Portret van een heer met een hoge hoed en handschoenen
Nadat hij in zijn geboortestad Leiden de grondbeginselen van tekenen en schilderen had geleerd, Rembrandt van Rijn ging in 1624 naar Amsterdam om een half jaar te studeren bij Pieter Lastman (1583-1633), een beroemde historieschilder. Na zijn opleiding keerde Rembrandt terug naar Leiden. Omstreeks 1632 verhuisde hij naar Amsterdam, zich snel vestigde als de leidende kunstenaar van de stad, gespecialiseerd in historieschilderijen en portretten.

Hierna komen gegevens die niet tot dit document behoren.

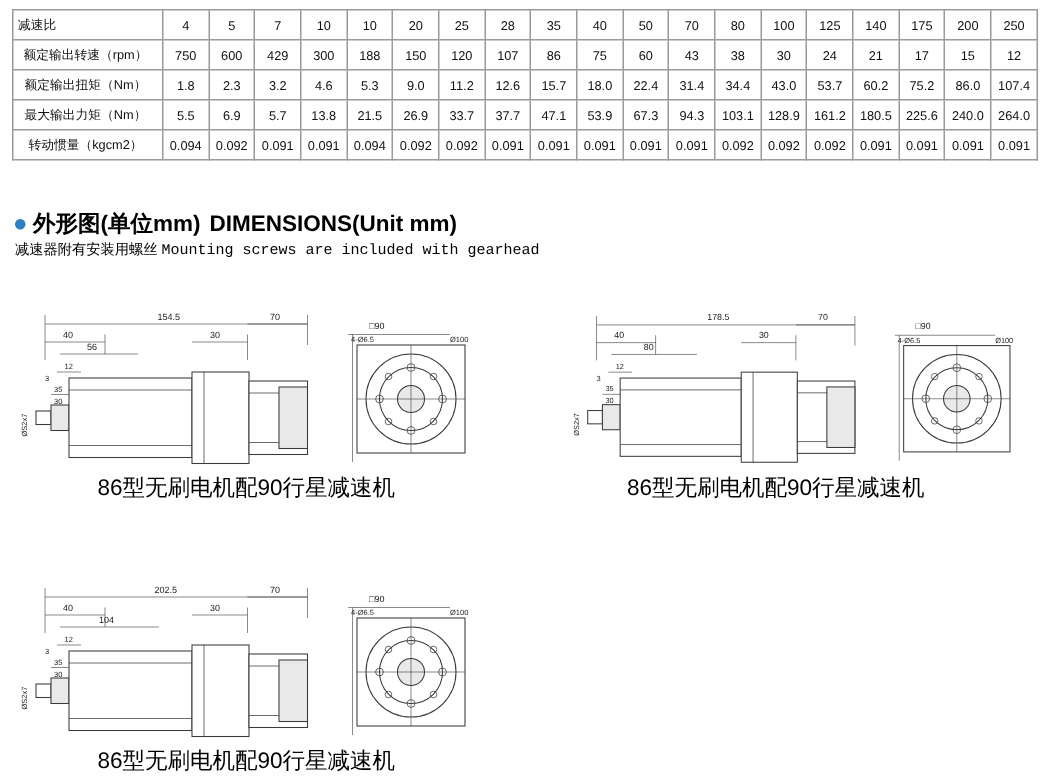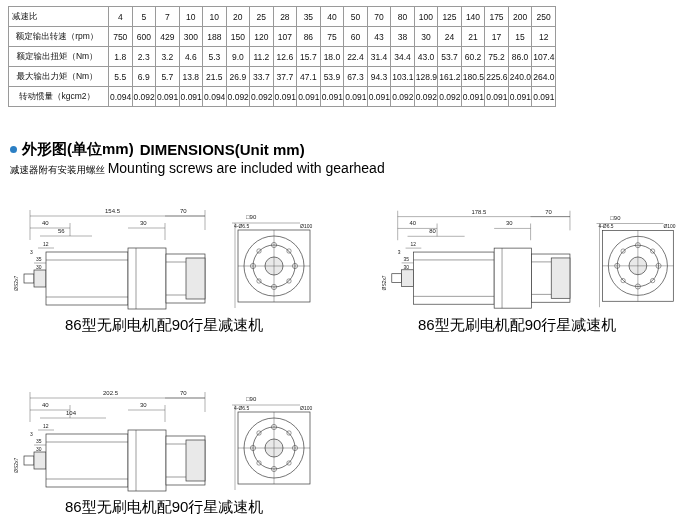--- a/index.html
+++ b/index.html
@@ -15,7 +15,7 @@
   .spec-table{
     position:absolute;
     left:8px;top:6px;
-    width:548px;
+    width:684px;
     border-collapse:collapse;
     table-layout:fixed;
   }

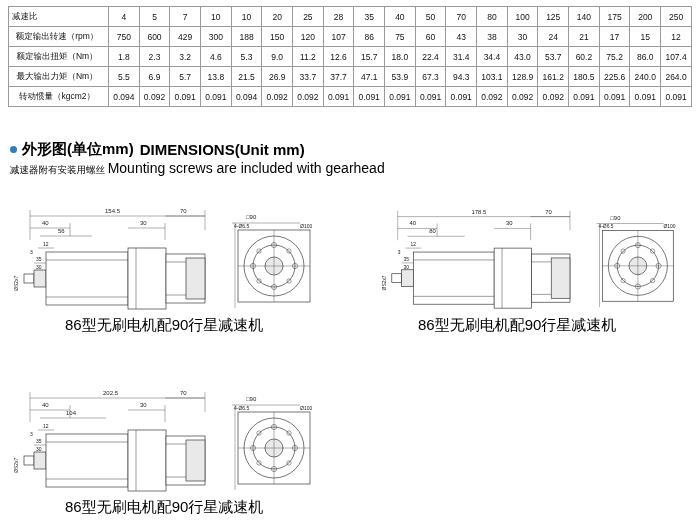--- a/index.html
+++ b/index.html
@@ -54,7 +54,7 @@
     position:absolute;left:10px;top:160px;
     font-size:9.5px;color:#000;white-space:nowrap;
   }
-  .subtitle .en{font-size:14px;}
+  .subtitle .en{font-size:10px;font-family:Liberation Mono, monospace;}
   
   .draw-block{position:absolute;}
   .caption{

Hij kreeg veel opdrachten en trok een aantal studenten aan die zijn manier van schilderen kwamen leren.
Rembrandt bedacht dit portret van een man en een ander van een vrouw (zie NGA 1942.9.68) als hangers, of begeleidende stukken. In beide, licht verlicht de onderwerpen vanuit exact dezelfde hoek. De oppassers gaan om met ingehouden maar aangrijpende warmte; hij gebaart naar haar terwijl hij naar de kijker kijkt, en ze werpt een blik in zijn richting terwijl ze haar verenwaaier vasthoudt zodat deze naar hem toe neigt. De identiteit van de oppassers is niet bekend, maar de kring van rijke vrienden en kennissen die in die periode van Rembrandts leven misschien portretten bestelden, was vrij klein. De stijl van de kostuums van de oppassers dateert uit de late jaren 1650, wat past bij het karakter van Rembrandts schildertechniek.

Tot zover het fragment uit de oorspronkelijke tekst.